Achlos chuckled innocently and raised his hands in mock surrender.
“Hey, look, I just thought that after you used your powers to see out of your right eye, it was fair game to also apply my own!”
“I merely equaled myself to you. While you utilized your Forte in such a way as to unnaturally exceed me.”
“Well… next time be sure to say “hey, now I can see out of my right eye” so all’s fair.” Achlos said with only the slightest condescension.
In spite of being cheated, Tyras couldn’t bring himself to keep any ill-will towards this fellow warrior of the Light with his roguish speech and Nyerian accent.
“Very well. Once we land however, I will insist on a rematch. Boxing, wrestling or fencing. No magic from either side.” Tyras challenged with a glint in his earth-colored eye. Achlos returned the gaze.
“I have some business in the city and I shall afterwards be obliged to take you up on that.” The moose filled the two wine glasses and lifted his own.
“To then.”
“To a not so distant future gentlemanly duel.” Tyras completed, taking a sip of the almost black deep red wine. It sent a much needed jolt of warmth down his throat, eventually settling into his belly.
“Speaking of this trip,” Achlos began after putting down his own glass. “Why are you on this flying shithole in the first place? I mean, judging by your clothes, you’re not exactly a toff, but you’d more than certainly easily afford such a trip in some comfort.”

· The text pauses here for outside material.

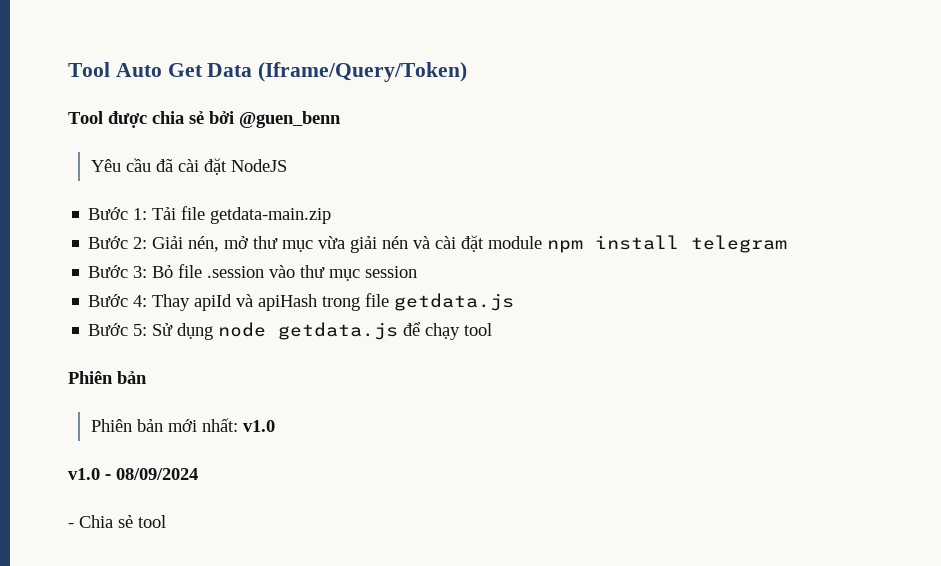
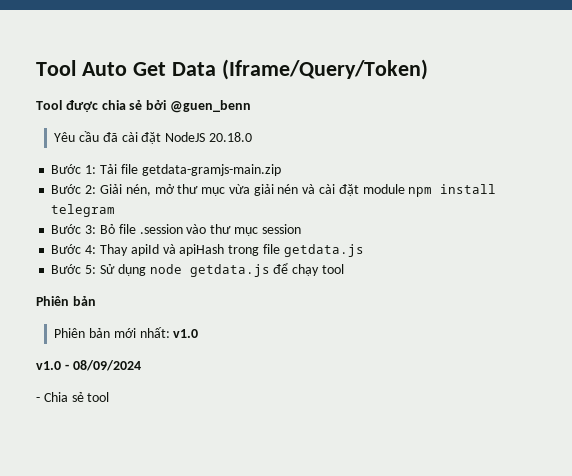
- Yêu cầu đã cài đặt NodeJS
+ Yêu cầu đã cài đặt NodeJS 20.18.0
- Bước 1: Tải file getdata-main.zip
+ Bước 1: Tải file getdata-gramjs-main.zip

“Why should I? I would be throwing away money I could use better otherwise. It may not be evident to you, but I grew up a Stateless, just like you. You are very quickly taught to not overly indulge in wasteful pleasures. Eat as much as your body needs and save the rest for later. Indulge in some entertainment, but never splurge for the lust of pleasure. Efficiency and economy should always trump momentary comfort.
Now, I shan’t be a hypocrite, I enjoy the finer things in life. A good meal, an evening at a play and respectable clothes warm the heart and feed the soul. Yet, for a few days’ travel, why spend fifty Krata on a luxurious trip, when I was able to barter with the captain for a bed and three daily meals on his ship for three days for the price of a good luncheon? I have slept on worse beds and eaten worse food, or indeed, was obliged to fast for days on end. A short period of slight discomfort won’t kill me. And the remaining money I may use to purchase a new hat, the building blocks I promised for my son’s birthday, a pleasant dinner and an opera with my wife…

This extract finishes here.